Exercise
Two lines in the listing below mark the span: one contains "- How to configure and use?" and one contains "- [x] User enters". Reproduce both of them and everything between, exactly.

Data records
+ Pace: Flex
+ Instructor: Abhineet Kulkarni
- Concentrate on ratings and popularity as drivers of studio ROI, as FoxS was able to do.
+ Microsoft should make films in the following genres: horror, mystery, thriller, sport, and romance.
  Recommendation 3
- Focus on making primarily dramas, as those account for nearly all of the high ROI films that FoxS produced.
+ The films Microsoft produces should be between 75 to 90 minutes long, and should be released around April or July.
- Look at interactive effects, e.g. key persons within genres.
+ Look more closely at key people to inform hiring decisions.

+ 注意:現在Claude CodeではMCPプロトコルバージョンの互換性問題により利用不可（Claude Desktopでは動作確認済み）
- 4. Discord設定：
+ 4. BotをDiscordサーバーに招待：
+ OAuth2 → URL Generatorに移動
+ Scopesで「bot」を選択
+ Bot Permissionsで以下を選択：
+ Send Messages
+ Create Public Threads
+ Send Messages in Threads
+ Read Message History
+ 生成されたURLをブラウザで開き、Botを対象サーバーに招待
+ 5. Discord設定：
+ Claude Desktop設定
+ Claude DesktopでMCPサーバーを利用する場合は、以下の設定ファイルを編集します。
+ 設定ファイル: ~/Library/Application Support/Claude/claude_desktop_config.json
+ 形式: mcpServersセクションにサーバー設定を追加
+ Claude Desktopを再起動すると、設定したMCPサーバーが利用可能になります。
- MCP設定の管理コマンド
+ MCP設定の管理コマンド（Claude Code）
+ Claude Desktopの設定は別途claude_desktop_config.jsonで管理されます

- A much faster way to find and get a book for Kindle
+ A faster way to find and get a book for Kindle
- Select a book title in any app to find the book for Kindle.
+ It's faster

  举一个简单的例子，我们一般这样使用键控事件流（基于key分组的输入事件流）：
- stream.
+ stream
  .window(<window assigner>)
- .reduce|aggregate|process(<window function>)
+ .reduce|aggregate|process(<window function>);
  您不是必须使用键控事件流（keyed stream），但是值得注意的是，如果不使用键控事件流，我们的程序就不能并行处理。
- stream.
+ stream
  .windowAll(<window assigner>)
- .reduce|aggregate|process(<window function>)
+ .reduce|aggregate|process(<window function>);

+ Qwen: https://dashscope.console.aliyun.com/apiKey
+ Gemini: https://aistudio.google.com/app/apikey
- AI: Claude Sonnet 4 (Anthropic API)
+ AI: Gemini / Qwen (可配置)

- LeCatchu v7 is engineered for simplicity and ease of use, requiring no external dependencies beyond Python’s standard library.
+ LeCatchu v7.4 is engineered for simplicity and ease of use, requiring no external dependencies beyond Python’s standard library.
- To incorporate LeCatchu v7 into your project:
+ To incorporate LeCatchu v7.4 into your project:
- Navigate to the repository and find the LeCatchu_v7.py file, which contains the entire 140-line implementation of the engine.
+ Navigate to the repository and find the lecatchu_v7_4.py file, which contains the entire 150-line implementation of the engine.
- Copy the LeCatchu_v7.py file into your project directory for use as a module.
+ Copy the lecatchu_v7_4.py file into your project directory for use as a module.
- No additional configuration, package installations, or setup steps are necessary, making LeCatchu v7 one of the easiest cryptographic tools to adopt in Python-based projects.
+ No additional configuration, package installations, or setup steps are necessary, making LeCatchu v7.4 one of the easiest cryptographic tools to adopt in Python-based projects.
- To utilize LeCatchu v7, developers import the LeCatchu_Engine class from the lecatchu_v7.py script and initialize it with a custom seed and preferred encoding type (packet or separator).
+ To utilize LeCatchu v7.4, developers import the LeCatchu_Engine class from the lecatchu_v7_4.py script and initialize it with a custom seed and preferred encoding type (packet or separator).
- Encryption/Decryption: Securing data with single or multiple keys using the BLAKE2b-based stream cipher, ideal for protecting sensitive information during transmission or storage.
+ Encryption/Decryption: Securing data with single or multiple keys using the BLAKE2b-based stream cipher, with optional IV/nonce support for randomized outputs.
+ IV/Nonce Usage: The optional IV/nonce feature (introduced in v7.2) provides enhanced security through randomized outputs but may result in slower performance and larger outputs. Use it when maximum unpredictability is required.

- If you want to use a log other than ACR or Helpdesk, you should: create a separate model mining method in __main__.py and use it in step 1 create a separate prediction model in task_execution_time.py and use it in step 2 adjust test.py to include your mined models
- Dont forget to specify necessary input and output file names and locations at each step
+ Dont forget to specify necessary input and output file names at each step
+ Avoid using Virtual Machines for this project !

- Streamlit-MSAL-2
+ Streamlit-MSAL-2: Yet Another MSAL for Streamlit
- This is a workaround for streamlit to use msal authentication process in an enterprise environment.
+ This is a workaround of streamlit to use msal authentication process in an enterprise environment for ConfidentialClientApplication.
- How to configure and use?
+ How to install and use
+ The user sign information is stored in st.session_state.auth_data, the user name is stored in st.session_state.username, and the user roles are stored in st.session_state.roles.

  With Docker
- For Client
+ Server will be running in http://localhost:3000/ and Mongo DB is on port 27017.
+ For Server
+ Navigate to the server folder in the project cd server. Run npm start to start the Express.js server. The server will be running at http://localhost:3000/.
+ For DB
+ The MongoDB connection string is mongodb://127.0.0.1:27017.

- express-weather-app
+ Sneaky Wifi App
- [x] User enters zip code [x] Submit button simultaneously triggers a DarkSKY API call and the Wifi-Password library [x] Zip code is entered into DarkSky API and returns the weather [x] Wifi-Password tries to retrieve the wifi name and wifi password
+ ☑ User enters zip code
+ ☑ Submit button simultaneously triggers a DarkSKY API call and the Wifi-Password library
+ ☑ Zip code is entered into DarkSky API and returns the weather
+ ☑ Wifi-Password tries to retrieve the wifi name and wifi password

Exercise answer
- How to configure and use?
+ How to install and use
+ The user sign information is stored in st.session_state.auth_data, the user name is stored in st.session_state.username, and the user roles are stored in st.session_state.roles.

  With Docker
- For Client
+ Server will be running in http://localhost:3000/ and Mongo DB is on port 27017.
+ For Server
+ Navigate to the server folder in the project cd server. Run npm start to start the Express.js server. The server will be running at http://localhost:3000/.
+ For DB
+ The MongoDB connection string is mongodb://127.0.0.1:27017.

- express-weather-app
+ Sneaky Wifi App
- [x] User enters zip code [x] Submit button simultaneously triggers a DarkSKY API call and the Wifi-Password library [x] Zip code is entered into DarkSky API and returns the weather [x] Wifi-Password tries to retrieve the wifi name and wifi password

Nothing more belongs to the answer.